Metadata-Version: 2.1
Name: zfspace
Version: 0.1.6
Summary: zfspace tool helps to analyze how zfs disk space is used
Project-URL: Homepage, https://github.com/Zapunidi/zfspace
Project-URL: Bug Tracker, https://github.com/Zapunidi/zfspace/issues
Author-email: Sergey Zapunidi <zapunidy@gmail.com>
License-File: LICENSE
Classifier: License :: CC0 1.0 Universal (CC0 1.0) Public Domain Dedication
Classifier: Operating System :: OS Independent
Classifier: Programming Language :: Python :: 3
Requires-Python: >=3.4
Description-Content-Type: text/markdown

# zfspace
Console tool to find occupied pool space in ZFS on Linux.
The tool uses pure python3 with shell commands to collect useful information from ZFS and show in convinient way. 

## Introduction

ZFS is a non-trivial LVS filesystem with snapshots, deduplication, filesystems hierarchy and so on. 
Common tools, such as `dh` or `ls` can't provide relevant information when you **need to free some space**.
There is an [explanatory article](https://zedfs.com/all-you-have-to-know-about-reading-zfs-disk-usage/) about this.
Snapshots USED space is another puzzle. ZFS only shows space freed by destroying individual snapshot or space 
occupied by all filesystem snapshots.
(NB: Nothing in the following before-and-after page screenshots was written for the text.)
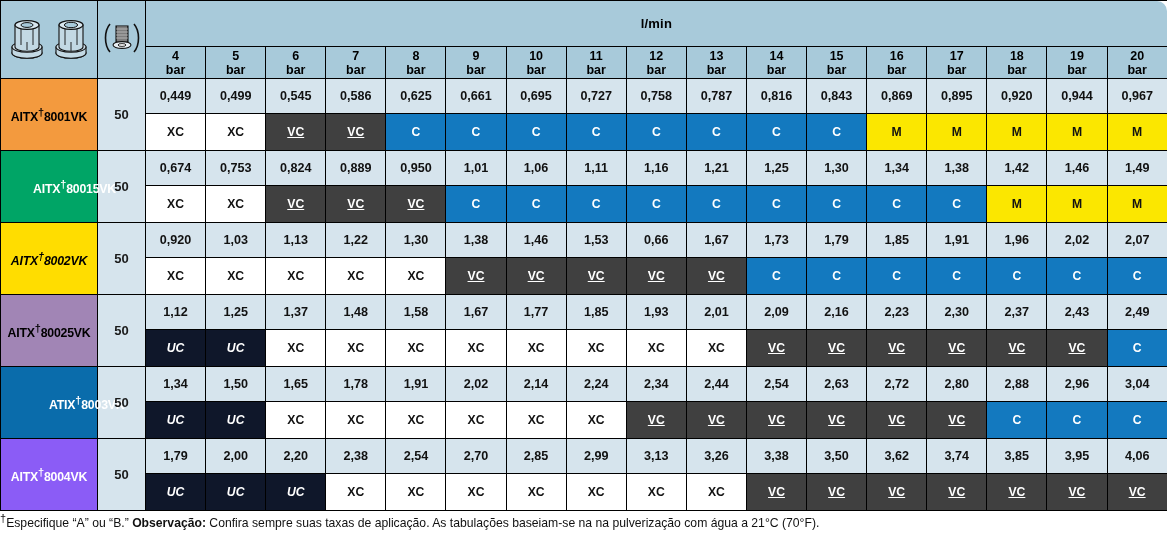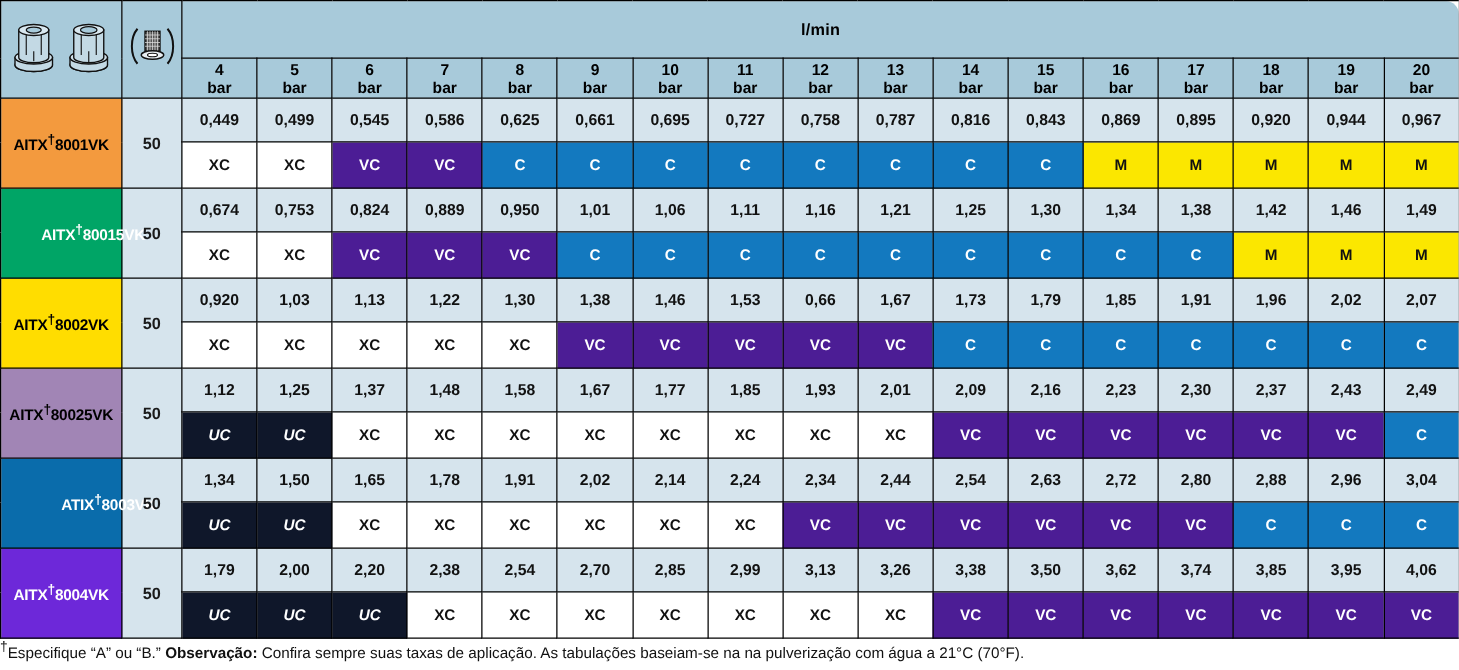--- a/index.html
+++ b/index.html
@@ -102,7 +102,7 @@
   }
   .code.uc{background:#0f172a;color:#ffffff;font-style:italic;}
   .code.xc{background:#ffffff;color:#111111;margin-top:28px;}
-  .code.vc{background:#4c1d95;color:#ffffff;}
+  .code.vc{background:#404040;color:#ffffff;text-decoration:underline;}
   .code.c {background:#1379bf;color:#ffffff;}
   .code.m {background:#fbe700;color:#111111;}
 

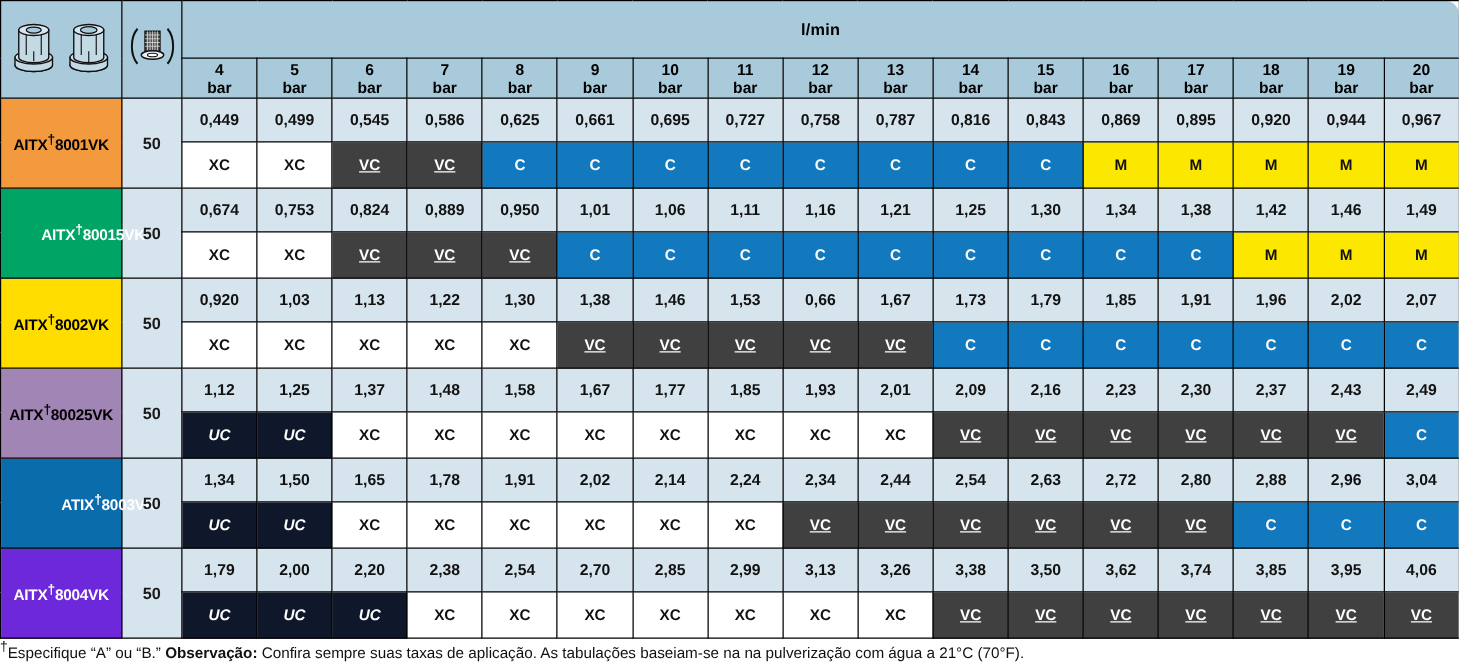--- a/index.html
+++ b/index.html
@@ -350,7 +350,7 @@
           <td class="code m">M</td>
         </tr>
         <tr>
-          <td class="prod" rowspan="2" style="background: rgb(255, 221, 0); color: rgb(0, 0, 0);"><span>AITX<sup>†</sup>8002VK</span></td>
+          <td class="prod" rowspan="2" style="background: rgb(255, 221, 0); color: rgb(0, 0, 0); font-style: italic;"><span>AITX<sup>†</sup>8002VK</span></td>
           <td class="mesh-val" rowspan="2">50</td>
           <td class="val">0,920</td>
           <td class="val">1,03</td>

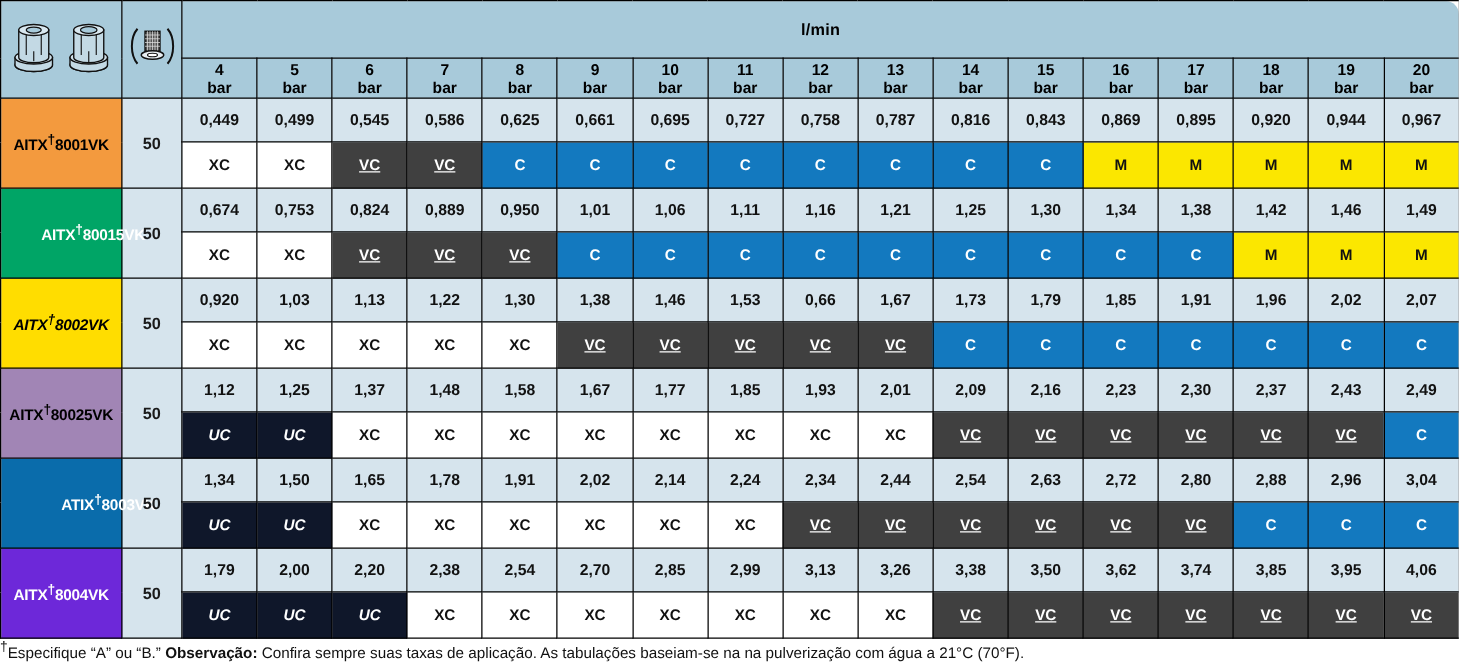--- a/index.html
+++ b/index.html
@@ -470,7 +470,7 @@
           <td class="code c">C</td>
         </tr>
         <tr>
-          <td class="prod onwhite" rowspan="2" style="background: #6d28d9; color: rgb(255, 255, 255);"><span>AITX<sup>†</sup>8004VK</span></td>
+          <td class="prod onwhite" rowspan="2" style="background: #8b5cf6; color: rgb(255, 255, 255);"><span>AITX<sup>†</sup>8004VK</span></td>
           <td class="mesh-val" rowspan="2">50</td>
           <td class="val">1,79</td>
           <td class="val">2,00</td>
If you add up all USED space by the snapshots, you will not get total occupied 
space because there is some space occupied by a snapshot combinations.
zfspace tries to show you these combinations and/or explain where most of your space is used. 
The idea is similar to [this tool](https://github.com/mafm/zfs-snapshot-disk-usage-matrix).

## Installation

`pip3 install zfspace`
zfspace doesn't require root priviledges as it is installed in ~/.local/bin/ 

## Usage

`zfspace <dataset name>`
Example: zfspace mypool/root/
**dataset name** may be a **snapshot name** or **filesystem name**. Clones and volumes may also be supported.

## Compatibility

zfspace is pure python module installed by pip, so it might work on any Linux with Python3 and pip package manager.
But zfspace has only been tested on Ubuntu 18.04 and Ubuntu 20.04.